## What you are asked to do
A complete response lists each line of the data below that includes the word "none".

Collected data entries
---------------
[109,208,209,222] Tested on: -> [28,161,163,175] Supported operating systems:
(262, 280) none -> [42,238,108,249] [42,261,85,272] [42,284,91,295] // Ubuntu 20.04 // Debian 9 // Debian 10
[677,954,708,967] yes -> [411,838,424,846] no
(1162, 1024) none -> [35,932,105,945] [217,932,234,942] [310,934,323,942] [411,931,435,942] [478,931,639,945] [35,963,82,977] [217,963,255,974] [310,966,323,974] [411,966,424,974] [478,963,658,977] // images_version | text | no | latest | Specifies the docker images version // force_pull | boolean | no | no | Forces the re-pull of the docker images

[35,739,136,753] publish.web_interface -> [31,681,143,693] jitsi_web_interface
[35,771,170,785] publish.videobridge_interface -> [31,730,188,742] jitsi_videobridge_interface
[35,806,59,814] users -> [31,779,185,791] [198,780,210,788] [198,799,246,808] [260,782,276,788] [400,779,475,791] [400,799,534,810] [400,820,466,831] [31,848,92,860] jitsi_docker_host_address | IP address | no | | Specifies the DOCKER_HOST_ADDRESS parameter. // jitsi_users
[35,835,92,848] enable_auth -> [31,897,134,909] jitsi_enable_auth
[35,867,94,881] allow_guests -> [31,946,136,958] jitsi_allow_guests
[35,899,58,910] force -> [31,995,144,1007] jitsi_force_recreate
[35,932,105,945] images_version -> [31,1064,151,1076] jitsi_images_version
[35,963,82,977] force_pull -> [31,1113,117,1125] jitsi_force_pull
---------------
## Final answer
(262, 280) none -> [42,238,108,249] [42,261,85,272] [42,284,91,295] // Ubuntu 20.04 // Debian 9 // Debian 10
(1162, 1024) none -> [35,932,105,945] [217,932,234,942] [310,934,323,942] [411,931,435,942] [478,931,639,945] [35,963,82,977] [217,963,255,974] [310,966,323,974] [411,966,424,974] [478,963,658,977] // images_version | text | no | latest | Specifies the docker images version // force_pull | boolean | no | no | Forces the re-pull of the docker images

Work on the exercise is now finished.